Exercise aim: Please give an exact printout of the records, without any pictures.

Supplied information:
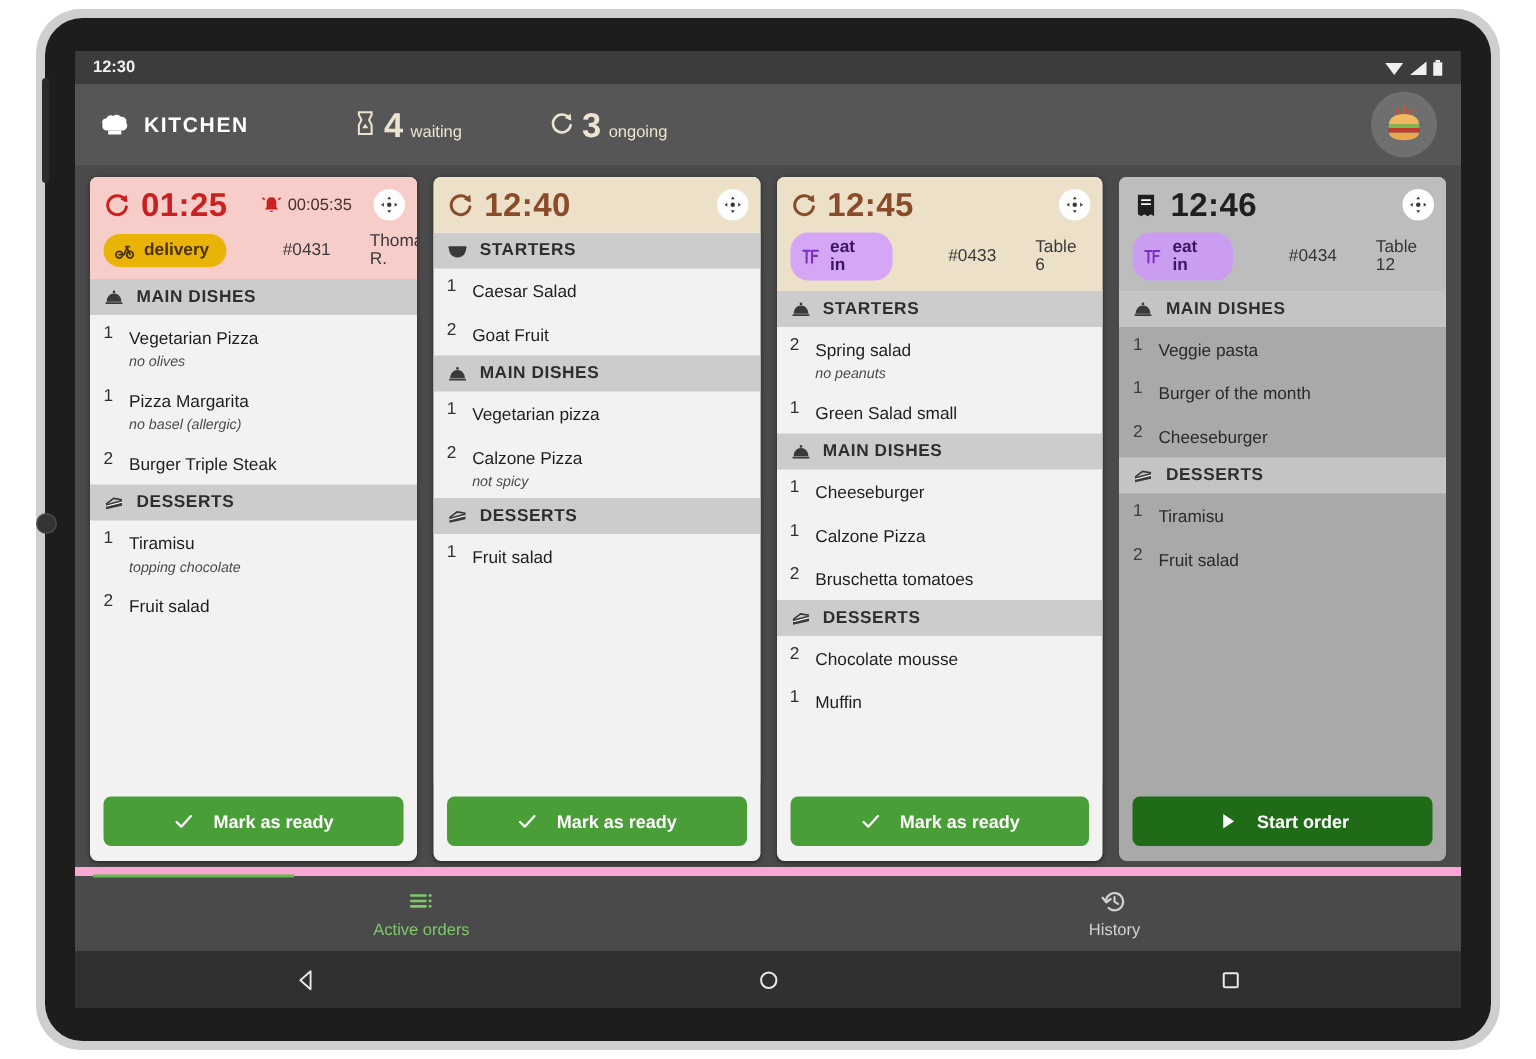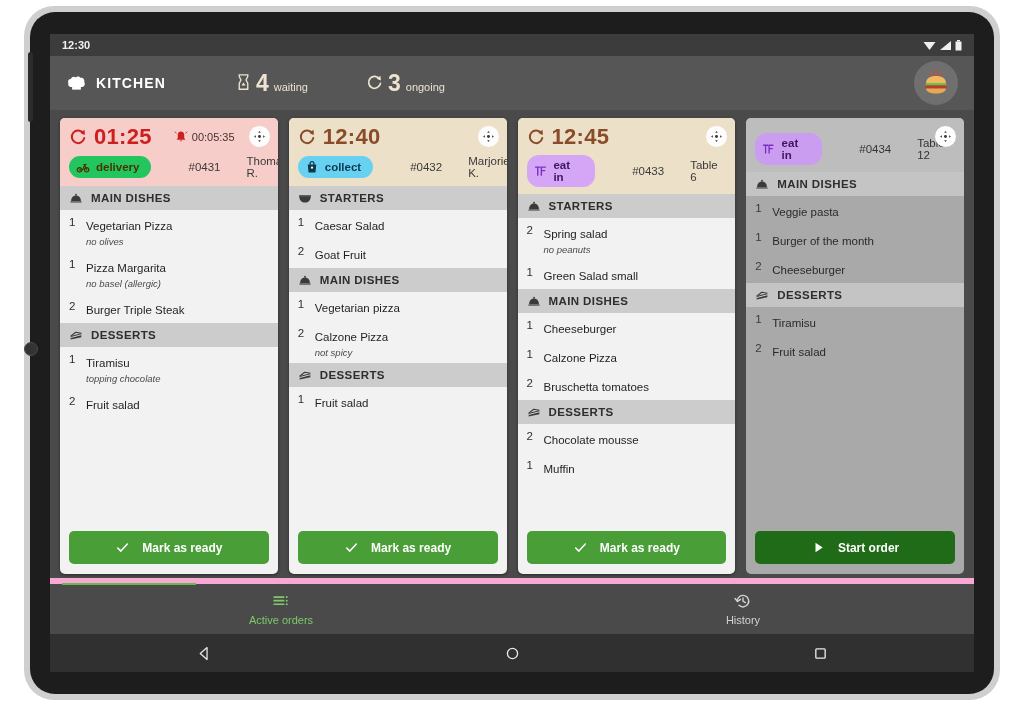--- a/index.html
+++ b/index.html
@@ -544,6 +544,15 @@
           </div>
           <div class="order-card dim">
             <div class="card-head dimhead">
+              <div class="head-row1">
+                <span class="timer-icon">
+                  <svg width="18" height="18" viewBox="0 0 20 20">
+                    <path d="M4 2 H16 V18 L13.6 16.4 L11.2 18 L8.8 16.4 L6.4 18 L4 16.4 Z" fill="#1f1f1f"></path>
+                    <path d="M6.4 6 H13.6 M6.4 9 H13.6" stroke="#ffffff" stroke-width="1.2"></path>
+                  </svg>
+                </span>
+                <span class="timer dark">12:46</span>
+              </div>
               <div class="expand-btn">
                 <svg width="13" height="13" viewBox="0 0 20 20">
                   <path d="M10 1.6 L12 4.4 L8 4.4 Z M10 18.4 L8 15.6 L12 15.6 Z M1.6 10 L4.4 8 L4.4 12 Z M18.4 10 L15.6 12 L15.6 8 Z" fill="#3a3a3a"></path>

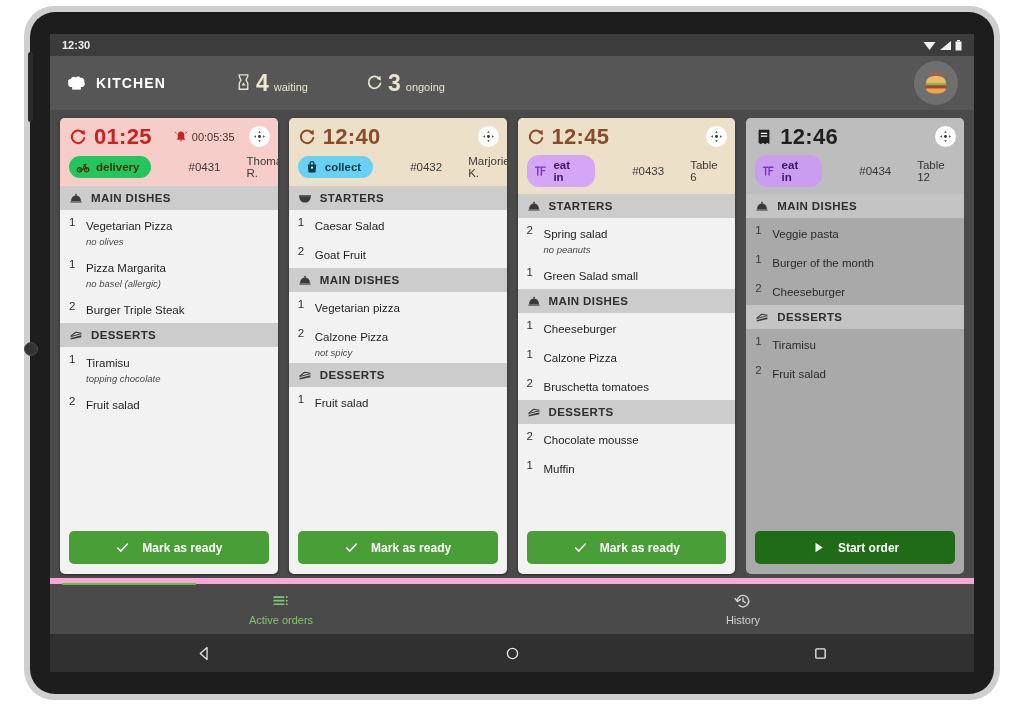--- a/index.html
+++ b/index.html
@@ -133,7 +133,7 @@
     border-radius: 12px; padding: 4px 12px 4px 7px;
     font-size: 11.5px; font-weight: 600;
   }
-  .badge.delivery { background: #22c55e; color: #4b3200; }
+  .badge.delivery { background: #eab308; color: #4b3200; }
   .badge.collect  { background: #68d1f2; color: #0c3a4c; }
   .badge.eatin    { background: #d4a6f5; color: #3d1660; }
   .badge.eatin.dimbadge { background: #cb9df0; color: #3d1660; }

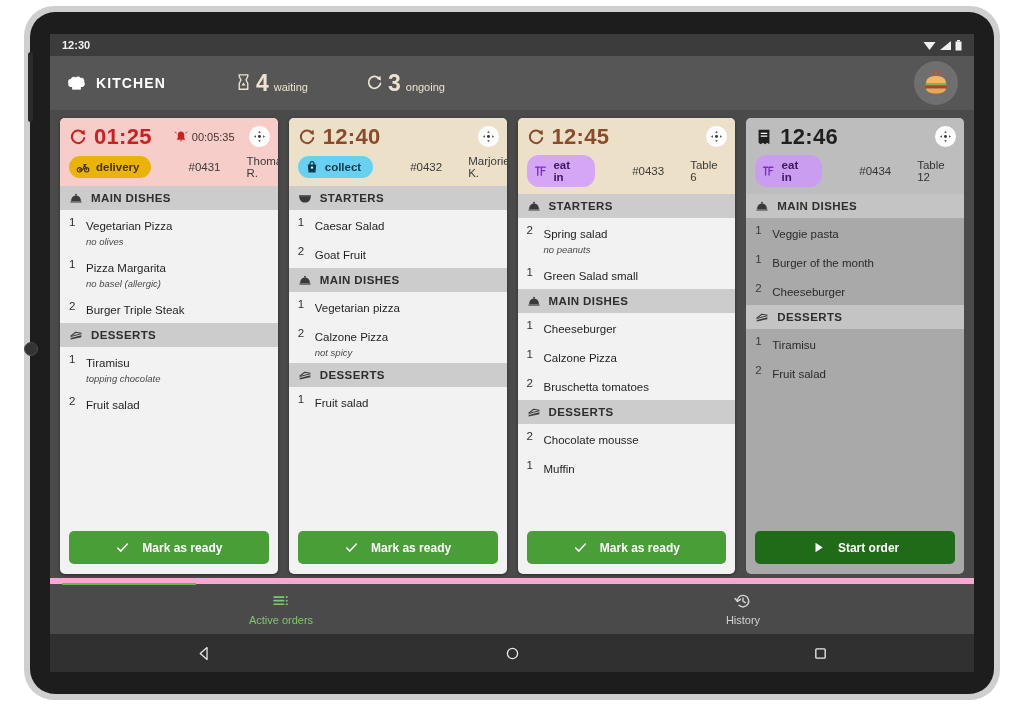--- a/index.html
+++ b/index.html
@@ -379,20 +379,6 @@
                   <path d="M10 1.6 L12 4.4 L8 4.4 Z M10 18.4 L8 15.6 L12 15.6 Z M1.6 10 L4.4 8 L4.4 12 Z M18.4 10 L15.6 12 L15.6 8 Z" fill="#3a3a3a"></path>
                   <circle cx="10" cy="10" r="2.3" fill="#3a3a3a"></circle>
                 </svg>
-              </div>
-              <div class="head-row2">
-                <span class="badge collect">
-                  <svg width="14" height="14" viewBox="0 0 20 20">
-                    <path d="M4 6.4 H16 L15 18 H5 Z" fill="#0c3a4c"></path>
-                    <path d="M7.2 7.2 L7.2 5.2 A2.8 2.8 0 0 1 12.8 5.2 L12.8 7.2" fill="none" stroke="#0c3a4c" stroke-width="1.7"></path>
-                    <circle cx="10" cy="11" r="1.6" fill="#ffffff"></circle>
-                  </svg>
-                  <span>collect</span>
-                </span>
-                <span class="order-meta">
-                  <span class="num">#0432</span>
-                  <span>Marjorie K.</span>
-                </span>
               </div>
             </div>
             <div class="card-body white">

Task result:
--- a/index.html
+++ b/index.html
@@ -544,6 +544,15 @@
           </div>
           <div class="order-card dim">
             <div class="card-head dimhead">
+              <div class="head-row1">
+                <span class="timer-icon">
+                  <svg width="18" height="18" viewBox="0 0 20 20">
+                    <path d="M4 2 H16 V18 L13.6 16.4 L11.2 18 L8.8 16.4 L6.4 18 L4 16.4 Z" fill="#1f1f1f"></path>
+                    <path d="M6.4 6 H13.6 M6.4 9 H13.6" stroke="#ffffff" stroke-width="1.2"></path>
+                  </svg>
+                </span>
+                <span class="timer dark">12:46</span>
+              </div>
               <div class="expand-btn">
                 <svg width="13" height="13" viewBox="0 0 20 20">
                   <path d="M10 1.6 L12 4.4 L8 4.4 Z M10 18.4 L8 15.6 L12 15.6 Z M1.6 10 L4.4 8 L4.4 12 Z M18.4 10 L15.6 12 L15.6 8 Z" fill="#3a3a3a"></path>

--- a/index.html
+++ b/index.html
@@ -133,7 +133,7 @@
     border-radius: 12px; padding: 4px 12px 4px 7px;
     font-size: 11.5px; font-weight: 600;
   }
-  .badge.delivery { background: #22c55e; color: #4b3200; }
+  .badge.delivery { background: #eab308; color: #4b3200; }
   .badge.collect  { background: #68d1f2; color: #0c3a4c; }
   .badge.eatin    { background: #d4a6f5; color: #3d1660; }
   .badge.eatin.dimbadge { background: #cb9df0; color: #3d1660; }

--- a/index.html
+++ b/index.html
@@ -379,20 +379,6 @@
                   <path d="M10 1.6 L12 4.4 L8 4.4 Z M10 18.4 L8 15.6 L12 15.6 Z M1.6 10 L4.4 8 L4.4 12 Z M18.4 10 L15.6 12 L15.6 8 Z" fill="#3a3a3a"></path>
                   <circle cx="10" cy="10" r="2.3" fill="#3a3a3a"></circle>
                 </svg>
-              </div>
-              <div class="head-row2">
-                <span class="badge collect">
-                  <svg width="14" height="14" viewBox="0 0 20 20">
-                    <path d="M4 6.4 H16 L15 18 H5 Z" fill="#0c3a4c"></path>
-                    <path d="M7.2 7.2 L7.2 5.2 A2.8 2.8 0 0 1 12.8 5.2 L12.8 7.2" fill="none" stroke="#0c3a4c" stroke-width="1.7"></path>
-                    <circle cx="10" cy="11" r="1.6" fill="#ffffff"></circle>
-                  </svg>
-                  <span>collect</span>
-                </span>
-                <span class="order-meta">
-                  <span class="num">#0432</span>
-                  <span>Marjorie K.</span>
-                </span>
               </div>
             </div>
             <div class="card-body white">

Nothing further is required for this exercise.